In no time HPI manages to launch another operation from Malta with a chartered aircraft. In two weeks over 200 people in distress are rescued.
Together with the German charity Sea-Watch, Operation Moonbird is launched with the new HPI owned and operated Cirrus SR22 Aircraft.
HPI starts to operate continuously over the Central Med. The foundation grows to 18 volunteer pilots and more than six people in the back office.
During the summer, HPI manages to save over 1'500 people in immediate distress.
Moonbird is involved in the rescue of over 15'000 people in the Central Mediterranean Sea.
Besides the continuous efforts above the Mediterranean, HPI develops first ideas regarding a new airdrop project called Airborne Emergency Response Unit (AERU).
HPI develops the AERU airdrop parachute system.

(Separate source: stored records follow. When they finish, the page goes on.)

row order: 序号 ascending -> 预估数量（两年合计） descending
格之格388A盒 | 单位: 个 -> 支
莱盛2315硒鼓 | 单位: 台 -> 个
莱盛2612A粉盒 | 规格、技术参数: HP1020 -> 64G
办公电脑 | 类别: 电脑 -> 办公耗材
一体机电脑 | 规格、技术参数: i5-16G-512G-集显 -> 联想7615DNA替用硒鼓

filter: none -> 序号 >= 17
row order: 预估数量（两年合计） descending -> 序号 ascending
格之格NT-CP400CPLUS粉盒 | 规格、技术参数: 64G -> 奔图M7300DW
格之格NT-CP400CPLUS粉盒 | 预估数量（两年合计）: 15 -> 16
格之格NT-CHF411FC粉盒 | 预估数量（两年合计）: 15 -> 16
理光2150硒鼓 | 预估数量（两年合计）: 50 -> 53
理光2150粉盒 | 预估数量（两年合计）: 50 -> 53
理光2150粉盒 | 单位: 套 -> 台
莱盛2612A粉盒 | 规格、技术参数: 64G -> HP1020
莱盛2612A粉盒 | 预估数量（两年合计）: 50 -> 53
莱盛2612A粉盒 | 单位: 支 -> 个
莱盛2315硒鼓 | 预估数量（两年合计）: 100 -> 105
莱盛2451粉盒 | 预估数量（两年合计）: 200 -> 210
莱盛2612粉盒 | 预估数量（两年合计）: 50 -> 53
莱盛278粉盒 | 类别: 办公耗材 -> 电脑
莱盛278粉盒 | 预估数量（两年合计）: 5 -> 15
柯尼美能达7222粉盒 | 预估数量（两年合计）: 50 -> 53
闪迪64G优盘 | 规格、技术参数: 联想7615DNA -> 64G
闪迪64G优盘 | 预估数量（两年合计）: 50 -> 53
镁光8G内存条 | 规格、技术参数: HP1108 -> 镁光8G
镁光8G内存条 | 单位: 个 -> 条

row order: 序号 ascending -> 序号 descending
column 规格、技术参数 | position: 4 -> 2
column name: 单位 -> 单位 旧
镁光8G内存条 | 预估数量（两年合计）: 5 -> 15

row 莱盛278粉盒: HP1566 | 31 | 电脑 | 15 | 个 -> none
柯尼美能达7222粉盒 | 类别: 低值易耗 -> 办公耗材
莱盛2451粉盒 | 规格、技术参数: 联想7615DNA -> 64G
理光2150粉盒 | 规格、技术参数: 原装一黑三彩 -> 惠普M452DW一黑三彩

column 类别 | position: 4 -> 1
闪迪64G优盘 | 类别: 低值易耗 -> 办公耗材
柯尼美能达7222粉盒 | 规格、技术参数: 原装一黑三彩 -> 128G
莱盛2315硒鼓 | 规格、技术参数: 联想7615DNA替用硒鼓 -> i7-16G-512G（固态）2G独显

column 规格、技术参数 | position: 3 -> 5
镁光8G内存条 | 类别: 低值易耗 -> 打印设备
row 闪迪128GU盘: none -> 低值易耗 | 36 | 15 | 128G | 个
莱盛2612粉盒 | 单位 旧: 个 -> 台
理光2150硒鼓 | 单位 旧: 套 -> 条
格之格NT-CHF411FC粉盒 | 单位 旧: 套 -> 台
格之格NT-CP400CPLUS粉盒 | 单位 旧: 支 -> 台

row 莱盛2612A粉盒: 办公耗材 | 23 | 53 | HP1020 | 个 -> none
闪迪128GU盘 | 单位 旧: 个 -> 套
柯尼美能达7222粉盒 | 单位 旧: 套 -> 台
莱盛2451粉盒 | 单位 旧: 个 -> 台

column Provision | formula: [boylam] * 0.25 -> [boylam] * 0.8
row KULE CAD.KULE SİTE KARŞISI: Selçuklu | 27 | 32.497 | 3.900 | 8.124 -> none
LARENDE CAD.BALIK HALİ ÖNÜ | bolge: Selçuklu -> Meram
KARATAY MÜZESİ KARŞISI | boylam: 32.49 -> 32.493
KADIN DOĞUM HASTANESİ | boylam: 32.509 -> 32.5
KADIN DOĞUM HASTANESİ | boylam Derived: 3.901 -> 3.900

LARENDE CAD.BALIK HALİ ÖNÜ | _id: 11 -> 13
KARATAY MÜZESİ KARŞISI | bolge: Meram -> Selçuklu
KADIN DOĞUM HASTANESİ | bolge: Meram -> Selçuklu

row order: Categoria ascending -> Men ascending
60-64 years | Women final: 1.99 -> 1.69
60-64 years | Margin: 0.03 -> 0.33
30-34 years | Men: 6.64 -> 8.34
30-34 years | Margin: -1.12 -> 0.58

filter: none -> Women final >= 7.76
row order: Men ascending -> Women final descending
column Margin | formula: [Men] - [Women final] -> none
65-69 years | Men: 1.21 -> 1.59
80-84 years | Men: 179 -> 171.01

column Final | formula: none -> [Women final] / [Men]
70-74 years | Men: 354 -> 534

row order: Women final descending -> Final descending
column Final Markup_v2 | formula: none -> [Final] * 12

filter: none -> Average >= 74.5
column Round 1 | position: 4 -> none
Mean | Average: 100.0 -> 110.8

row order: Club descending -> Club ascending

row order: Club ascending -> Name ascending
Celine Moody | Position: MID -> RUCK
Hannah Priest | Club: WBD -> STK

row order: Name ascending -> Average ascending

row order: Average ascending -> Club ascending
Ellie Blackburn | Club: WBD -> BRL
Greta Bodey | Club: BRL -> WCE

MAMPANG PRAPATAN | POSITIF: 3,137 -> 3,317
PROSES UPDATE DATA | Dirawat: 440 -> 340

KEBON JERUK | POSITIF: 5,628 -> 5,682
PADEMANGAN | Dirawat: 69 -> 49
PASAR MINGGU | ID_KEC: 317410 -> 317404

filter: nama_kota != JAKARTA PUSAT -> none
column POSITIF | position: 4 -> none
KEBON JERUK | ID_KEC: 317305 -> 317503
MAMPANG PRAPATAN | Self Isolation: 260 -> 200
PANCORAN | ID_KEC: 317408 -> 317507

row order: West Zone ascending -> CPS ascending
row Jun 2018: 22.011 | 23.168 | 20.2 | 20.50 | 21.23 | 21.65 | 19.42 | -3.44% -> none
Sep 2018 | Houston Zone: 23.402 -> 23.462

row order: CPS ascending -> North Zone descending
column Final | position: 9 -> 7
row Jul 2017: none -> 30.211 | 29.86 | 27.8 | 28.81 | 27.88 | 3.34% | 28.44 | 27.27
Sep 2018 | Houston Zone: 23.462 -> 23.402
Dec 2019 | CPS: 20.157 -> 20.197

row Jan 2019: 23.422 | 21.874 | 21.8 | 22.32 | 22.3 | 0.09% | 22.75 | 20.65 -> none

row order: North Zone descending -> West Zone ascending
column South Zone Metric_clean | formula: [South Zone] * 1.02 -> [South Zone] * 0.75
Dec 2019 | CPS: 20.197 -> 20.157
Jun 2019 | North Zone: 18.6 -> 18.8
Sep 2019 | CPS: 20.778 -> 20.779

The certification test drops are a success, the system’s performance and ease of handling is exceeding all expectations.
The Swiss Federal Office of Civil Aviation (FOCA/BAZL) approves the system.
Within half a year, HPI manages to collect over 300 used parachutes to be deployed with the AERU system.
With these comes the capability to drop over 36 tons of humanitarian aid.
Political blockages and a mounting number of shipwrecks moves HPI to look for a second aircraft for its joint monitoring mission with Sea-Watch.
The Beechcraft Baron 58 (Seabird) enters service in the Central Med operations. It proves highly successful, with more than a thousand people on 15 boats rescued during its first week of operation.
This twin-engine aircraft also gives HPI the opportunity to continue the development of its AERU Airdrop System which is now named Super Versatile Airdrop System (SVAS).
HPI partners up with Swiss drone manufacturer Dufour-Aerospace. First concepts of a deployment of the Aero2 are developed.
The SVAS team grows and starts to move the concept of SVAS into action.
HPI starts preparations to obtain an Air Operator Certificate (AOC).
HPI drops tons of humanitarian goods in disaster relief efforts where it's needed.
The SVAS project proves to save and change lives from people in state of emergency.